For the inline g(r) overlay viewer, the same kwargs are plumbed through:

gr_cells = {regime: c for regime, c in cells.items()}
tc.plot_g2_compare(gr_cells, r_max=8.0, r_step=0.05,
                   sample_fraction=0.01, sample_rng_seed=2026,
                   title="SiO₂ 200³ Å — full-cell g(r), MC-subsampled")

This measures g(r) on the full periodic cell with subsampled origins — no chunking, no PBC artefacts.

Slicing for the 3D viewer

Rendering 600 k atoms inline in Jupyter is slow. Extracting a smaller chunk for the 3D viewer is fine; just make sure the chunk is not treated as itself periodic, or the g(r) measurement on it will wrap atoms across the chunk faces and create spurious sub-Ångström peaks.

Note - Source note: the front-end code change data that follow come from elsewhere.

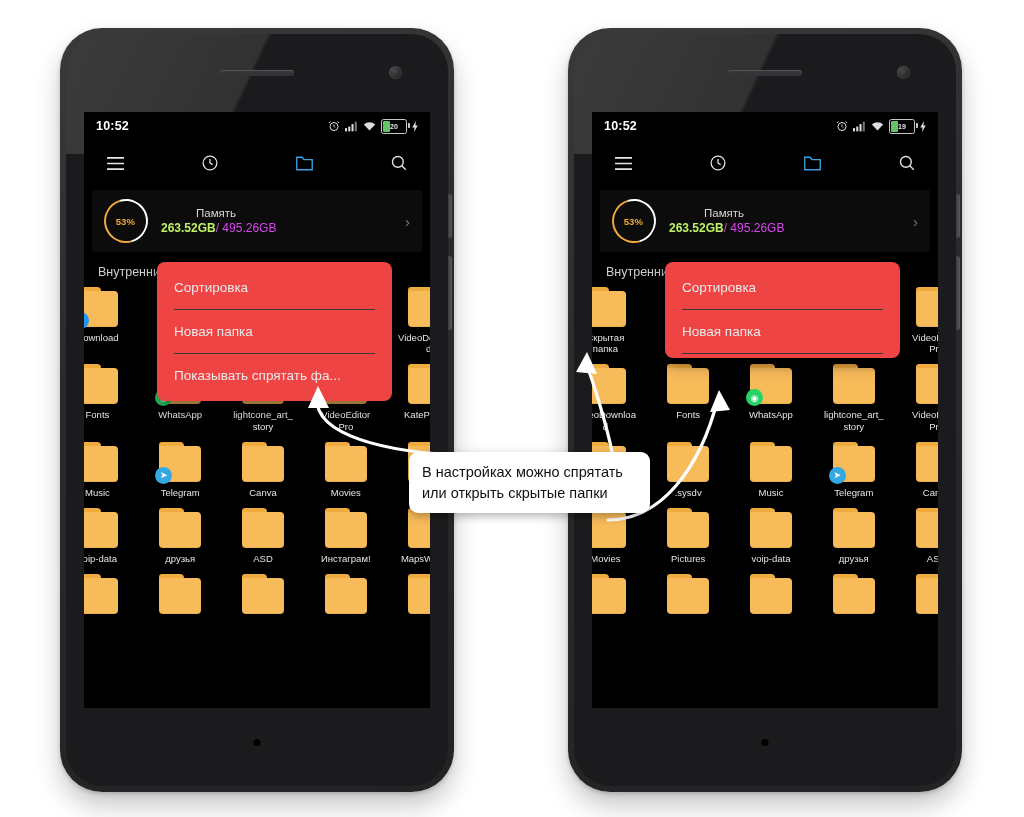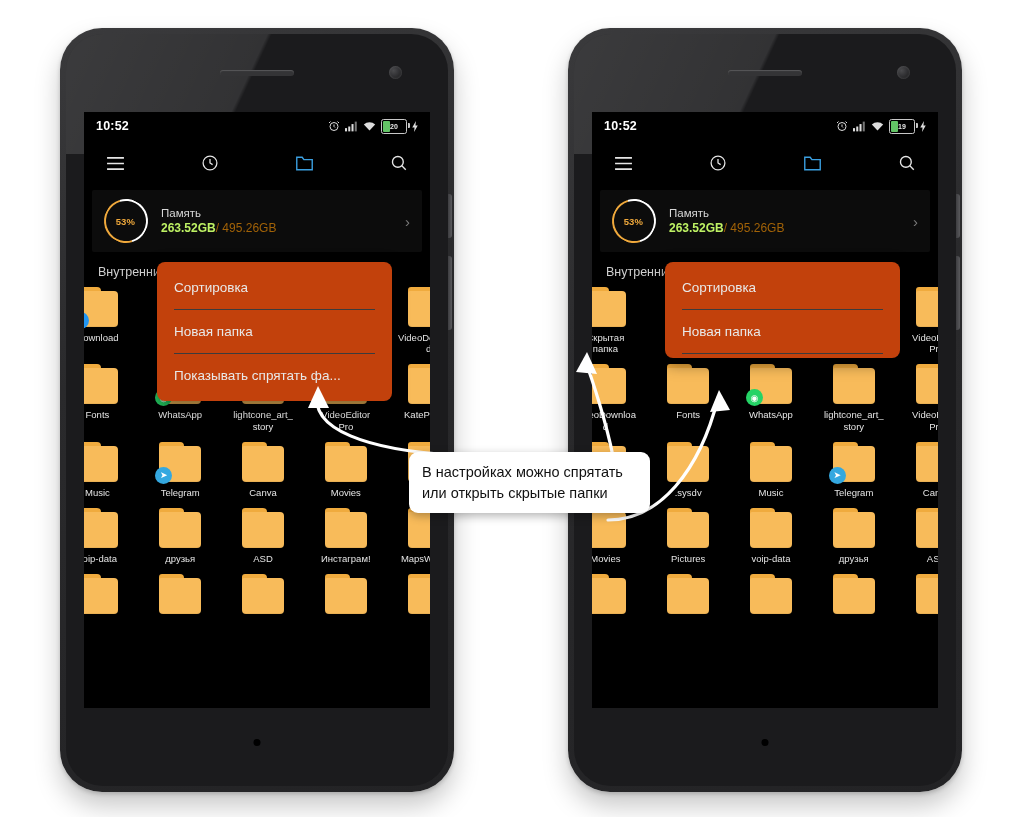--- a/index.html
+++ b/index.html
@@ -101,24 +101,24 @@
   .ring {
     width: 40px; height:40px; border-radius:50%;
     border: 2.2px solid #f0a93c;
     border-top-color:#ffffff; border-right-color:#ffffff;
     display:flex; align-items:center; justify-content:center;
     transform: rotate(28deg);
     flex: none;
   }
   .ring span { transform: rotate(-28deg); font-size:9.5px; color:#f0a93c; font-weight:bold; }
   .mem-text { margin-left: 13px; line-height:1.32; }
-  .mem-title { font-size:11.5px; color:#d7d7d7; }
+  .mem-title { font-size:11.5px; color:#d7d7d7;margin-left:35px; }
   .mem-vals { font-size:12px; }
   .mem-used { color:#bef264; font-weight:bold; }
-  .mem-total { color:#a16207; }
+  .mem-total { color:#d946ef; }
   .chev { margin-left:auto; color:#7a7a7a; font-size:15px; }
 
   
   .internal {
     padding: 13px 0 8px 14px; font-size:12.5px; color:#cfcfcf;
     background:#000;
   }
 
   
   .grid {
@@ -148,21 +148,21 @@
   .badge.wa { background:#25d366; }
   .badge.tg { background:#34a8e0; }
   .caption {
     margin-top: 5px; font-size: 9.5px; color:#e4e4e4; text-align:center;
     line-height: 1.18; max-width: 62px; word-break: break-word;
   }
 
   
   .menu {
     position:absolute; width: 235px;
-    background:#c2410c; border-radius: 8px;
+    background:#ef4444; border-radius: 8px;
     box-shadow: 0 5px 16px rgba(0,0,0,0.55);
     z-index: 40;
     padding: 4px 0;
   }
   .menu.left-menu  { left: 157px; top: 262px; }
   .menu.right-menu { left: 665px; top: 262px; }
   .menu-item {
     height: 43px; display:flex; align-items:center;
     padding: 0 17px; color:#e8e8e8; font-size:13.5px;
     white-space: nowrap; overflow:hidden;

from ase.atoms import Atoms
import numpy as np

def chunk_cube(atoms, side=40.0):
    box = np.diag(atoms.cell.array)
    lo = (box - side) / 2
    hi = lo + side
    m = np.all((atoms.positions >= lo) & (atoms.positions < hi), axis=1)
    return Atoms(
        numbers=atoms.numbers[m],
        positions=atoms.positions[m] - lo,
        cell=np.diag([side, side, side]),
        pbc=False,  # critical: the chunk is a SLICE, not a periodic cell
    )

For measuring g(r) on the chunk, the missing PBC truncates the correlation tail past ~side/2. Prefer measuring directly on the full periodic cell with sample_fraction (above).

Optional cleanup: enforce_hard_core

After FIRE, a few percent of pairs may sit slightly below the hard-core wall (a natural soft tail in the distribution that matches the full-FIRE reference). If you need a strict zero-overlap guarantee for some downstream consumer, call:

cell.enforce_hard_core(shell, n_iter=40)

This is a pure geometric projection — every violating pair gets pushed apart to exactly shell.pair_hard_min[s_i, s_j].

Trade-off: the projection creates a sharp delta in g(r) at the hard wall (atoms pile up at exactly the wall instead of distributing naturally above it). For visual/analysis purposes the natural soft tail is preferable; the projection is opt-in.

Knob reference

knob

default

role

bond_relax(n_iter=...)

40

cKDTree attract-to-peak + repel-from-hard-core sweeps. 40 is the saturation point for SiO₂.

shell_relax(num_steps=...) finisher

20

Short FIRE pass for angle refinement after bond_relax. Set to 0 to skip; bond-only convergence is usually already good.

measure_g3(sample_fraction=...)

1.0

MC subsampling of origin atoms. Use ~(small_box/big_box)**3 to match a smaller reference cell’s statistics.

neighbor_update_interval (liquid)

10

Bump to 60 for liquid (angle_weight=0) — the topology rebuild does no useful work when no triplet forces are active.

enforce_hard_core(n_iter=...)

40

Opt-in zero-overlap projection. Creates a delta at the wall; usually leave off.